Posted by seble on 5/17/2012 9:35:00 PM (view original):
Yes, I understand that the recruit generation changes affected the balance of power. I'm not disputing that. But that change was made for a reason. My belief that coaches would battle more for those elite players did not come to fruition.
Still, that doesn't mean the change to recruit generation was not the correct decision. The recruiting system has always been overly tilted toward elite schools, the change to recruits just brought that flaw to the surface.
Plain and simple, before the change to recruits there were far too many elite players, so the end result is that there were no elite players. If anything I would have liked to go even further, creating some truly dominant recruits. That isn't really possible to do while still supporting three divisions of talent in a 100 point scale.
To distribute talent as many of you are suggesting is going to lead us back to where almost every good team is loaded with equivalent players.
That's not true.
What we need is simply a happy medium between the old system (agreed, not enough differentiation between players) and the new one, which is horribly skewed to the elite teams. (And by the way, you're wrong, the old system was most decidedly
not tilted toward elite schools ... as you unwittingly pointed out, if anything it was overly tilted to the non-elites, because so many teams, BCS and non-BCS had teams filled with 90+ ratings.)
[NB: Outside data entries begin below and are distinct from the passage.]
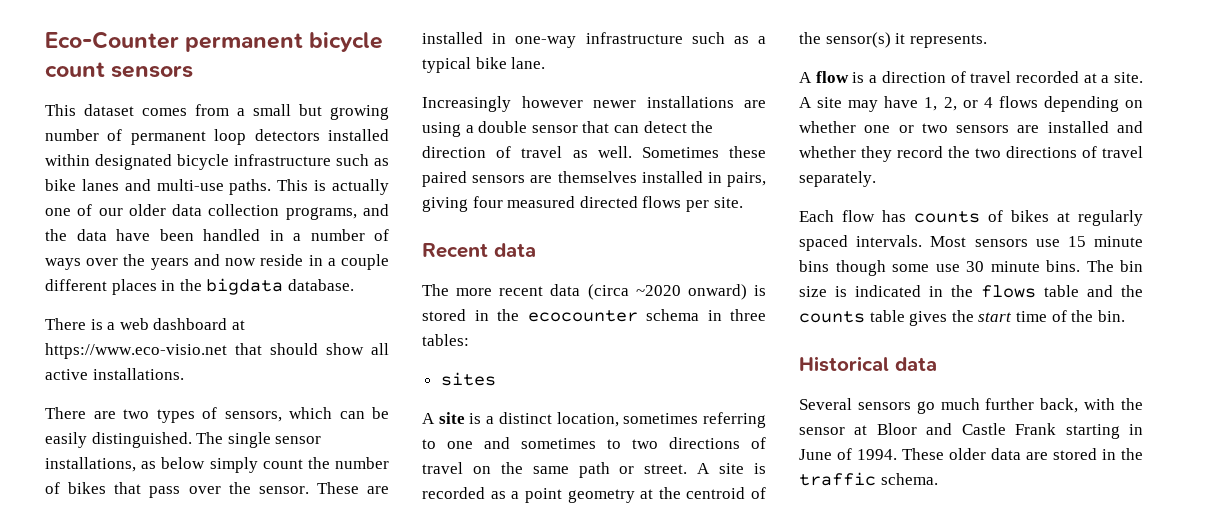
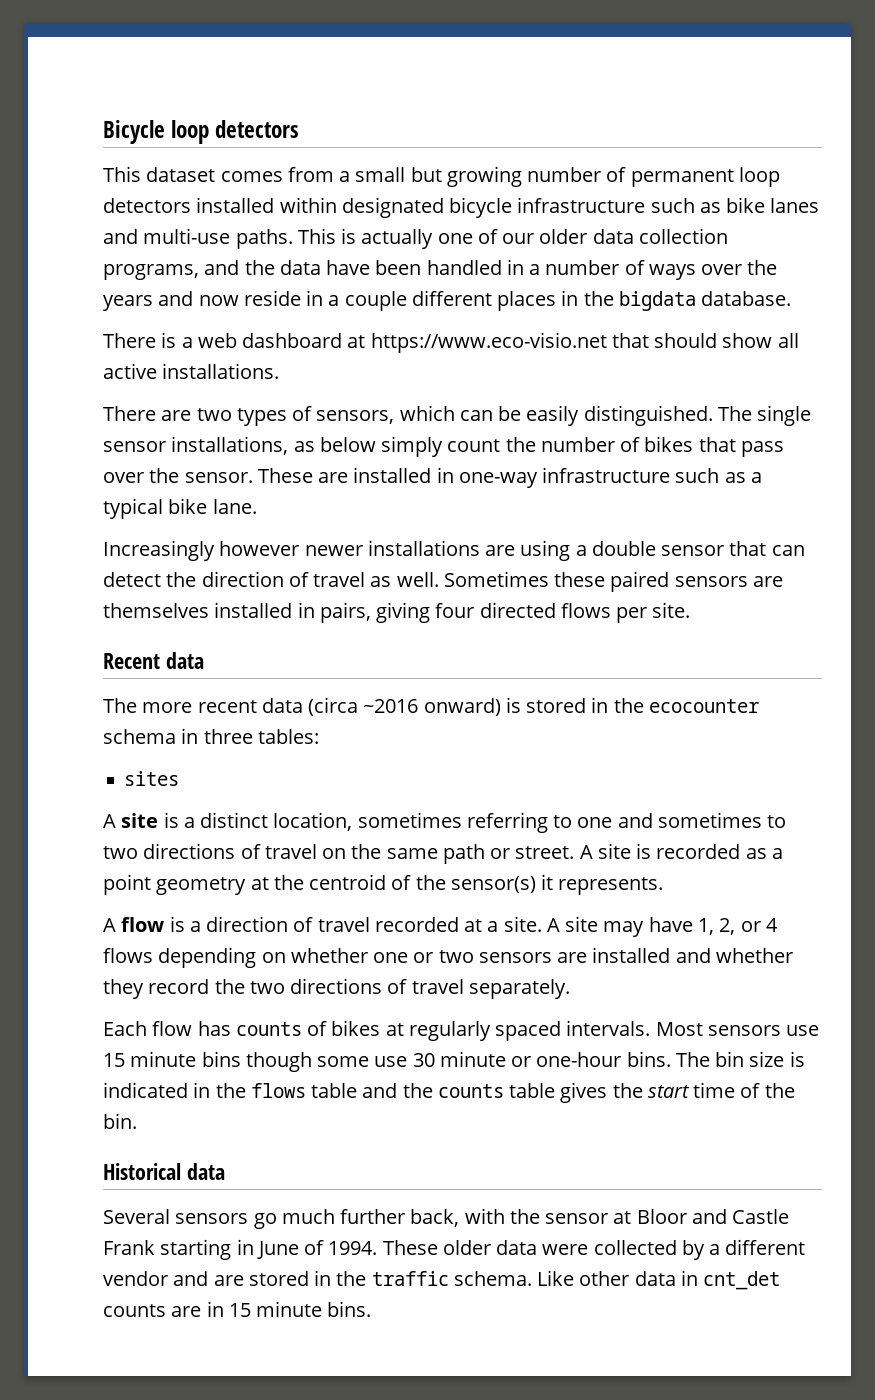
- Eco-Counter permanent bicycle count sensors
+ Bicycle loop detectors
- Sometimes these paired sensors are themselves installed in pairs, giving four measured directed flows per site.
+ Sometimes these paired sensors are themselves installed in pairs, giving four directed flows per site.
- The more recent data (circa ~2020 onward) is stored in the ecocounter schema in three tables:
+ The more recent data (circa ~2016 onward) is stored in the ecocounter schema in three tables:
- Most sensors use 15 minute bins though some use 30 minute bins.
+ Most sensors use 15 minute bins though some use 30 minute or one-hour bins.
- These older data are stored in the traffic schema.
+ These older data were collected by a different vendor and are stored in the traffic schema.
+ Like other data in cnt_det counts are in 15 minute bins.

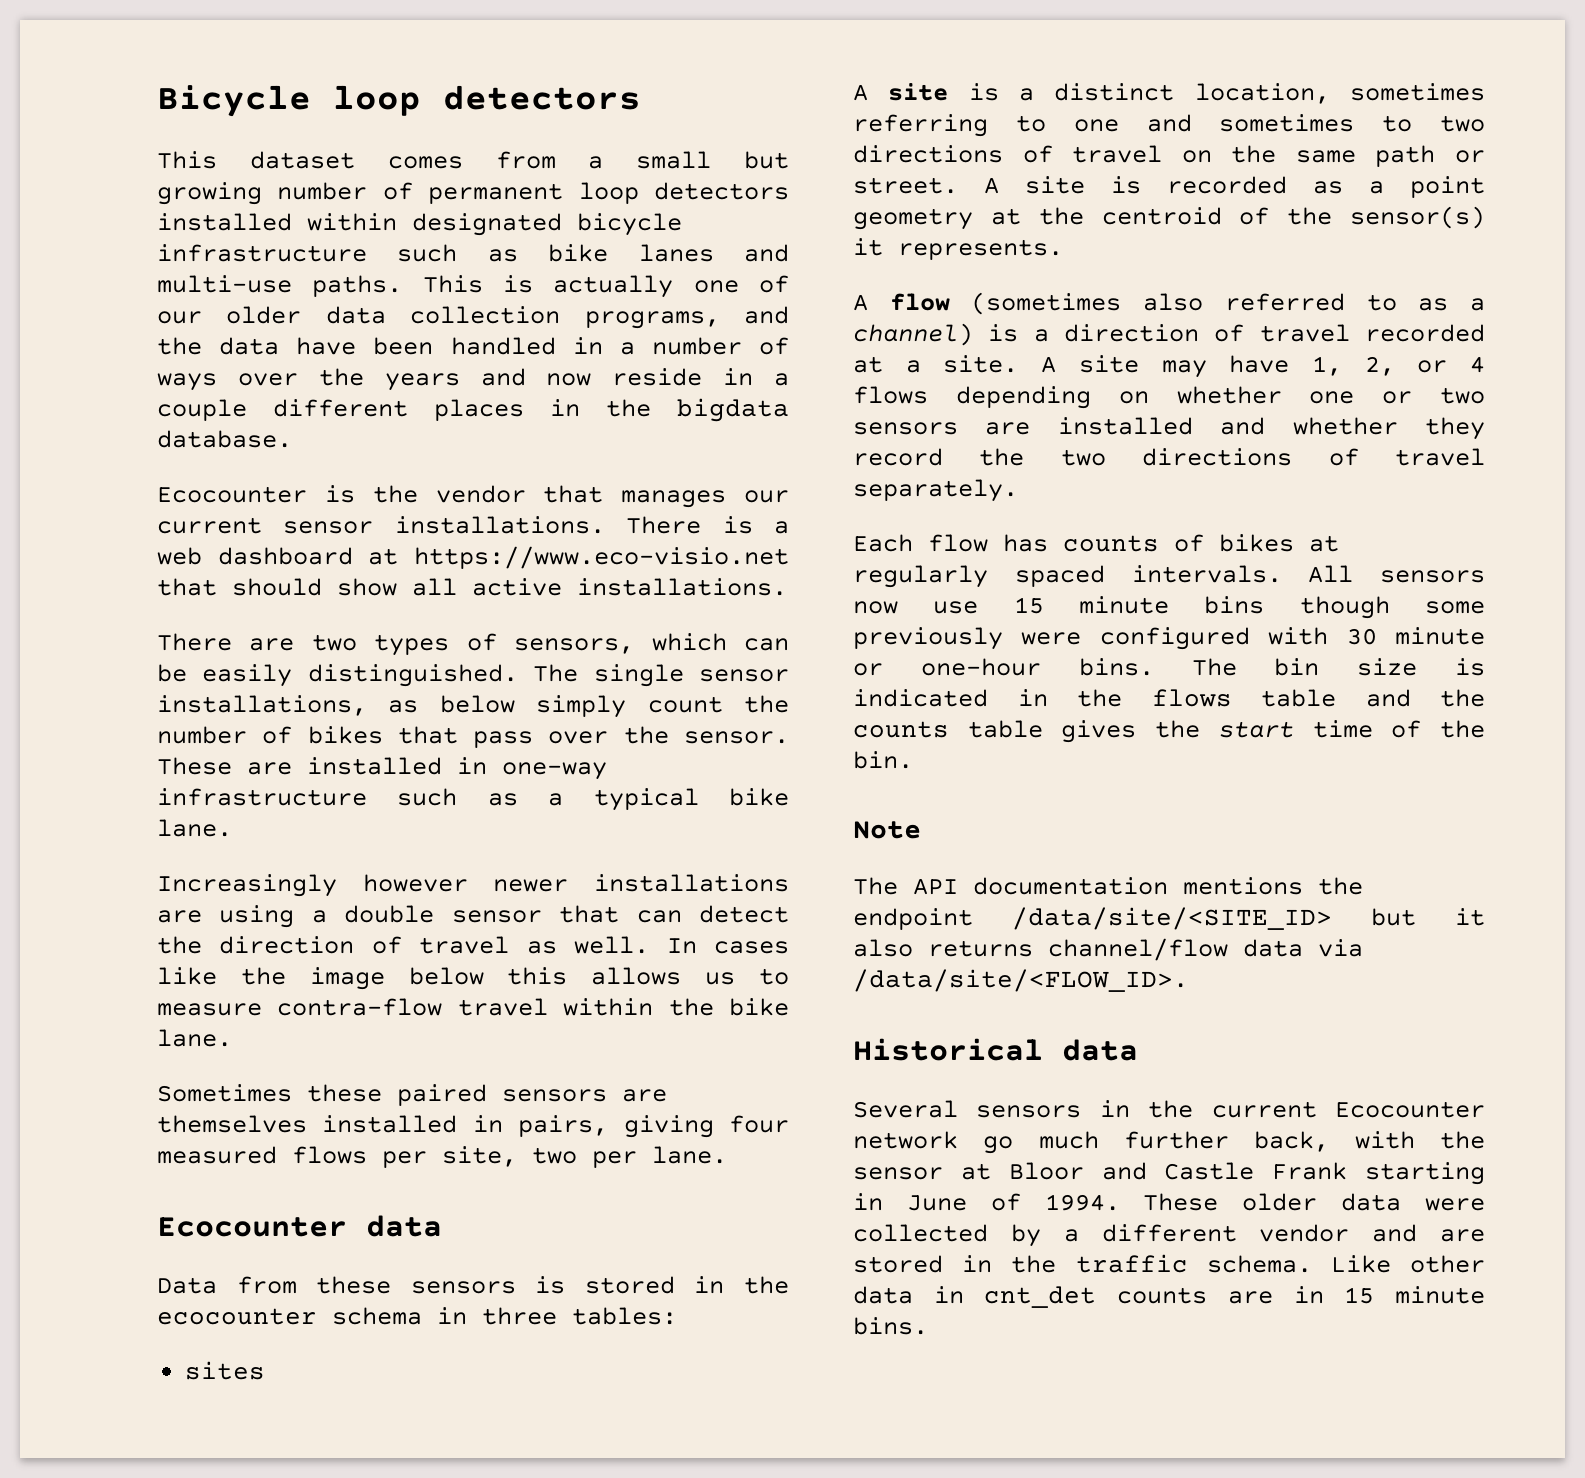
+ Ecocounter is the vendor that manages our current sensor installations.
- Increasingly however newer installations are using a double sensor that can detect the direction of travel as well. Sometimes these paired sensors are themselves installed in pairs, giving four directed flows per site.
- Recent data
- The more recent data (circa ~2016 onward) is stored in the ecocounter schema in three tables:
+ Increasingly however newer installations are using a double sensor that can detect the direction of travel as well. In cases like the image below this allows us to measure contra-flow travel within the bike lane.
+ Sometimes these paired sensors are themselves installed in pairs, giving four measured flows per site, two per lane.
+ Ecocounter data
+ Data from these sensors is stored in the ecocounter schema in three tables:
- A flow is a direction of travel recorded at a site.
+ A flow (sometimes also referred to as a channel) is a direction of travel recorded at a site.
- Most sensors use 15 minute bins though some use 30 minute or one-hour bins.
+ All sensors now use 15 minute bins though some previously were configured with 30 minute or one-hour bins.
+ Note
+ The API documentation mentions the endpoint /data/site/<SITE_ID> but it also returns channel/flow data via /data/site/<FLOW_ID>.
- Several sensors go much further back, with the sensor at Bloor and Castle Frank starting in June of 1994.
+ Several sensors in the current Ecocounter network go much further back, with the sensor at Bloor and Castle Frank starting in June of 1994.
People are not advocating a return to that old system, just some tweaks to this one -- which has really crippled DI. It should be priority #1. Just bumping up the potential in guys ranked, say, 20-50 or 20-100 at their position would pretty much take care of things.
The recruit generation fix you put into play was overkill, similar to how the five man limit rule was overkill -- and the net result of both was hurting the game.